(Stored items from a collection)
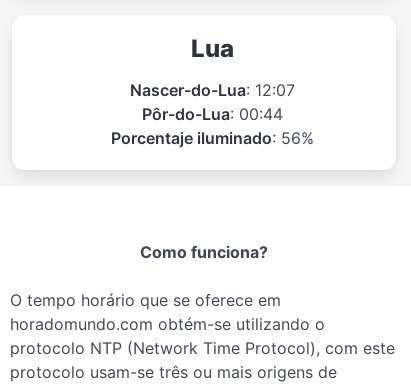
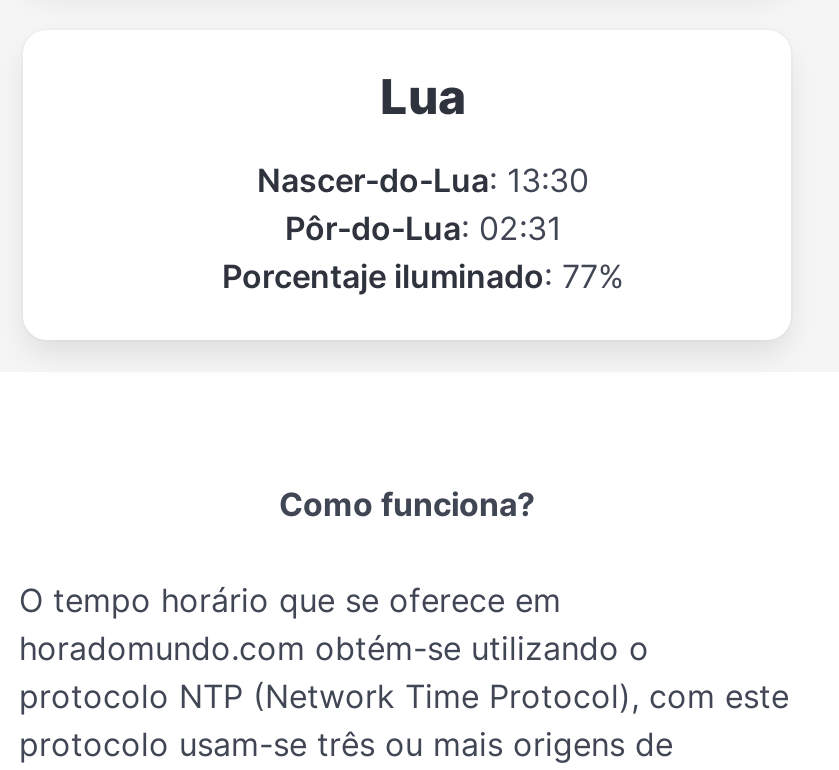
- Nascer-do-Lua: 12:07
+ Nascer-do-Lua: 13:30

- Pôr-do-Lua: 00:44
+ Pôr-do-Lua: 02:31

- Porcentaje iluminado: 56%
+ Porcentaje iluminado: 77%
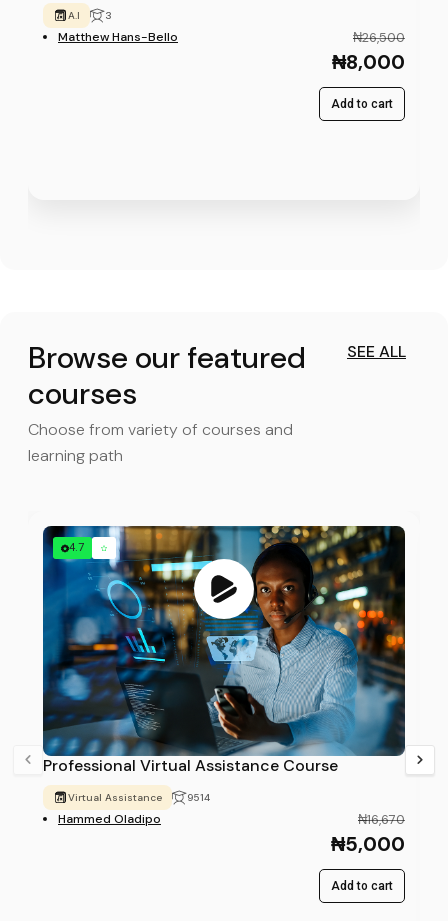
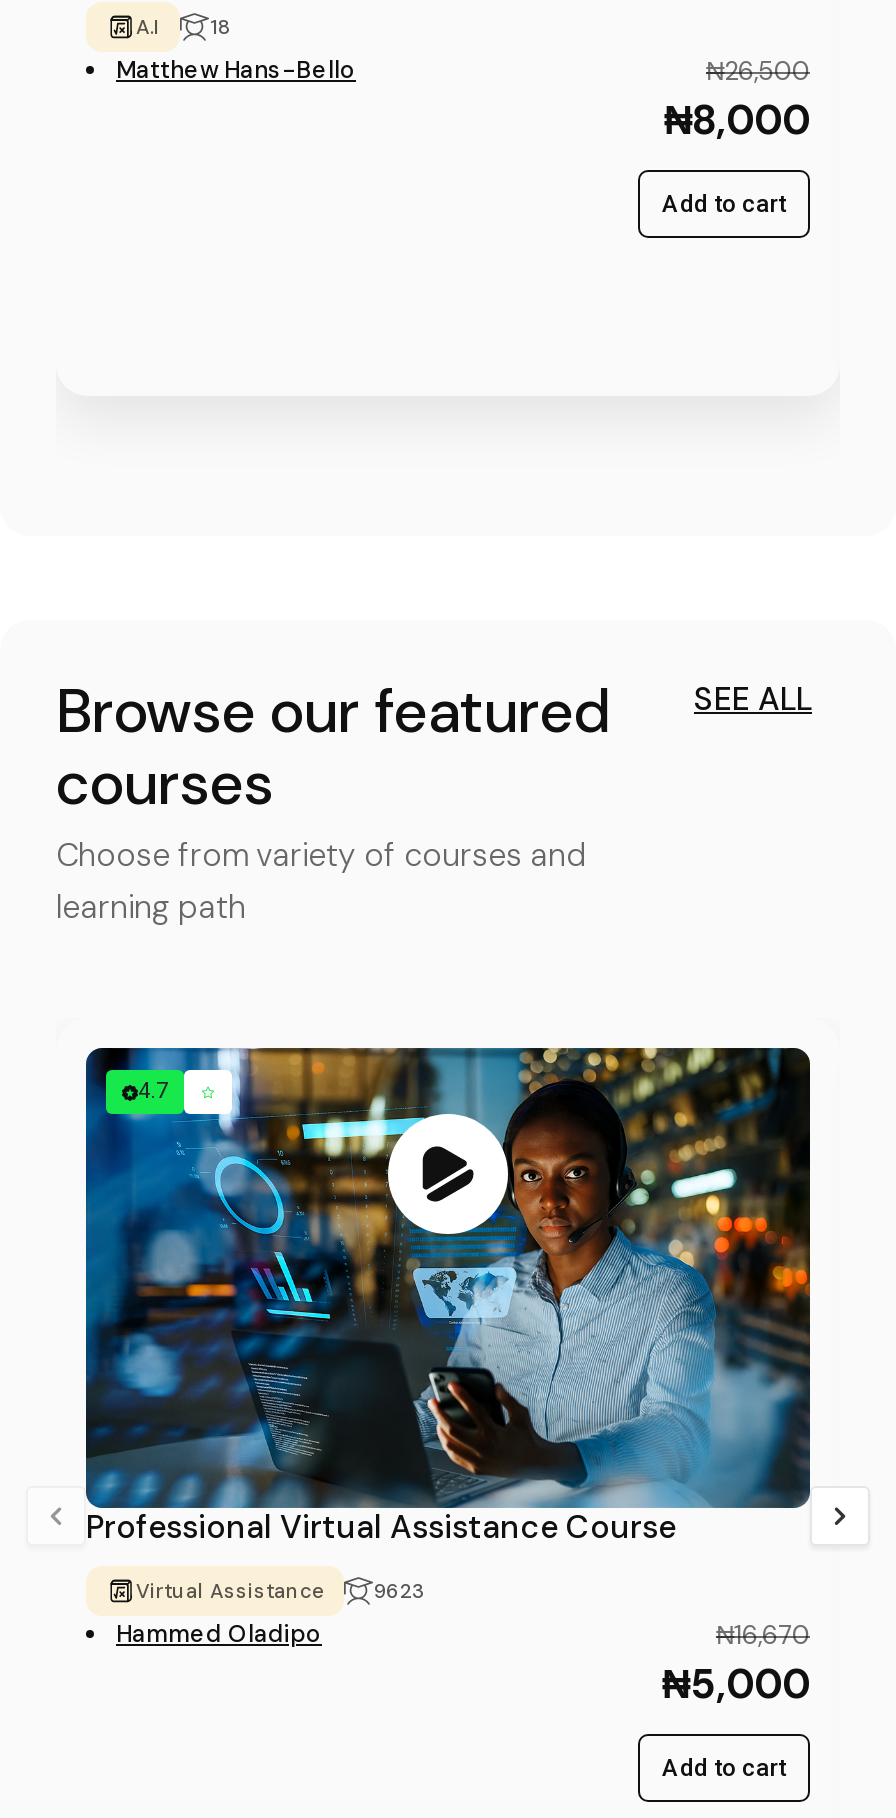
- A.I 3
+ A.I 18

- Virtual Assistance 9514
+ Virtual Assistance 9623
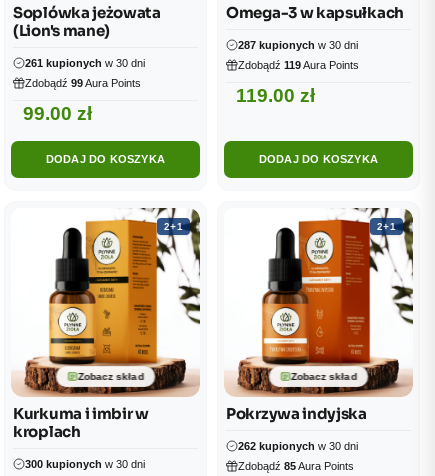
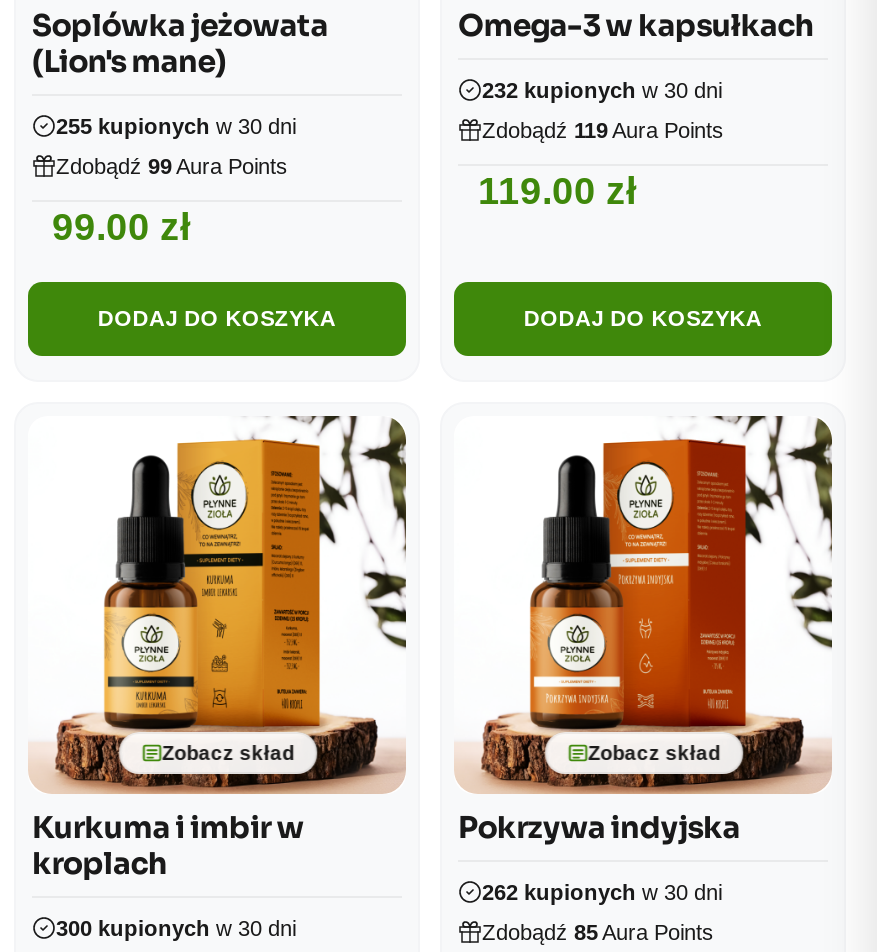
- 287 kupionych w 30 dni
+ 232 kupionych w 30 dni

- 261 kupionych w 30 dni
+ 255 kupionych w 30 dni

- 2+1

- 2+1
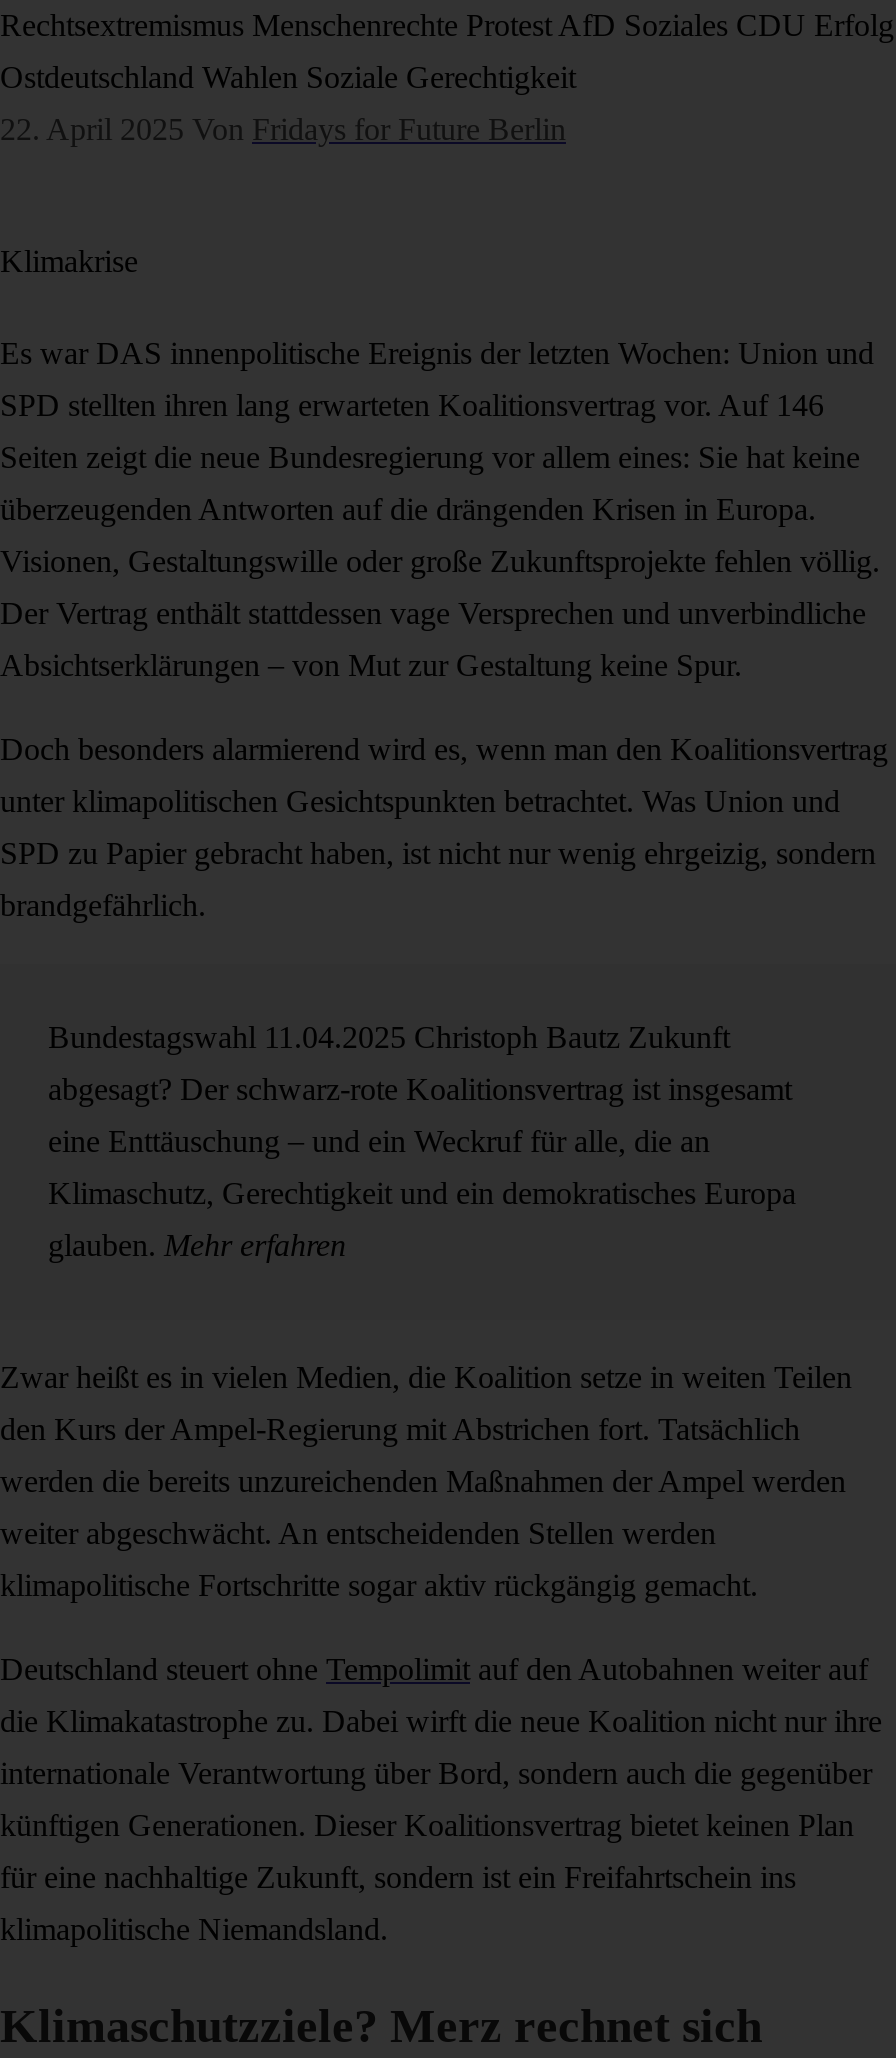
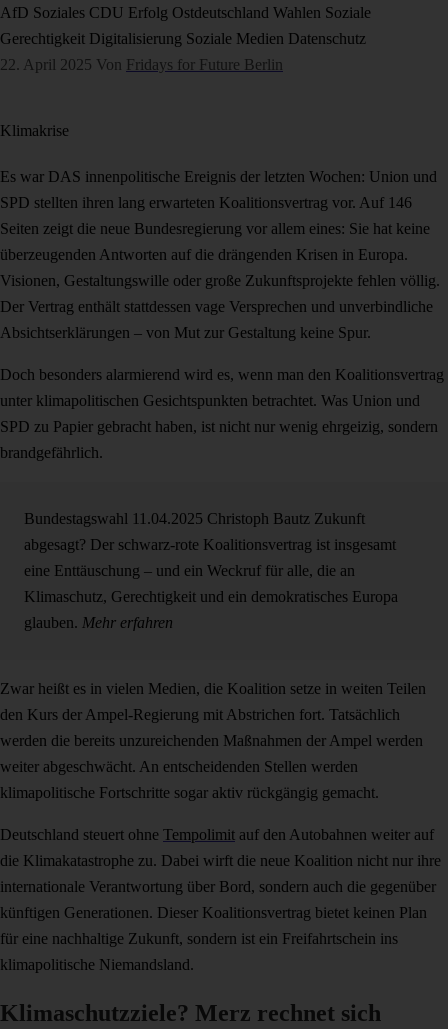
- Rechtsextremismus Menschenrechte Protest AfD Soziales CDU Erfolg
+ AfD Soziales CDU Erfolg Ostdeutschland Wahlen Soziale

- Ostdeutschland Wahlen Soziale Gerechtigkeit
+ Gerechtigkeit Digitalisierung Soziale Medien Datenschutz
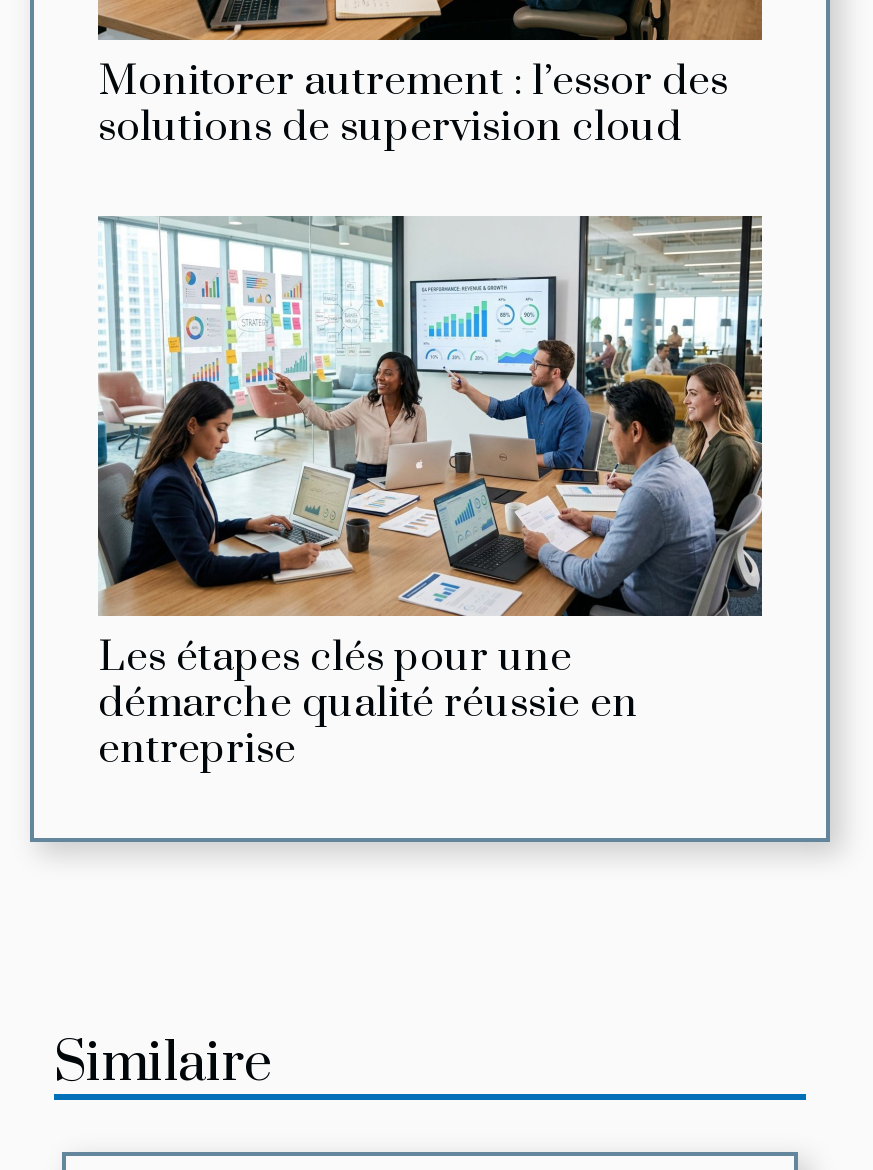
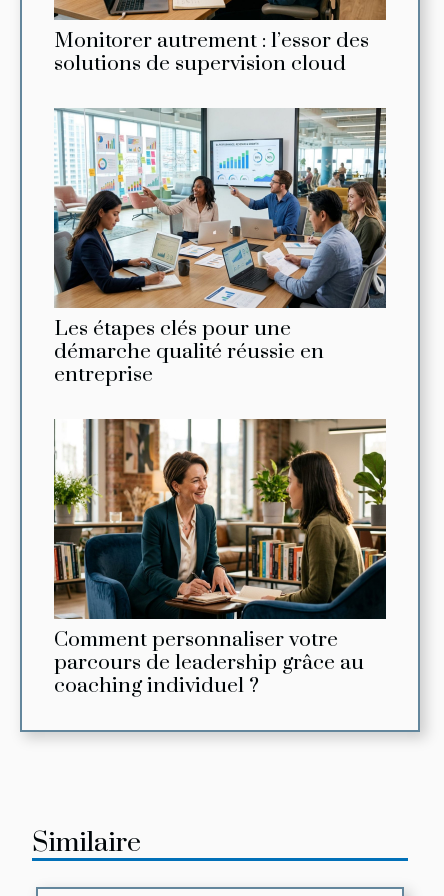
+ [image]
+ Comment personnaliser votre
+ parcours de leadership grâce au
+ coaching individuel ?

**What the exercise asks**
Would you please repeat all the data word for word, but without the pictures?

**Response for this exercise**
- Nascer-do-Lua: 12:07
+ Nascer-do-Lua: 13:30

- Pôr-do-Lua: 00:44
+ Pôr-do-Lua: 02:31

- Porcentaje iluminado: 56%
+ Porcentaje iluminado: 77%
- A.I 3
+ A.I 18

- Virtual Assistance 9514
+ Virtual Assistance 9623
- 287 kupionych w 30 dni
+ 232 kupionych w 30 dni

- 261 kupionych w 30 dni
+ 255 kupionych w 30 dni

- 2+1

- 2+1
- Rechtsextremismus Menschenrechte Protest AfD Soziales CDU Erfolg
+ AfD Soziales CDU Erfolg Ostdeutschland Wahlen Soziale

- Ostdeutschland Wahlen Soziale Gerechtigkeit
+ Gerechtigkeit Digitalisierung Soziale Medien Datenschutz
+ [image]
+ Comment personnaliser votre
+ parcours de leadership grâce au
+ coaching individuel ?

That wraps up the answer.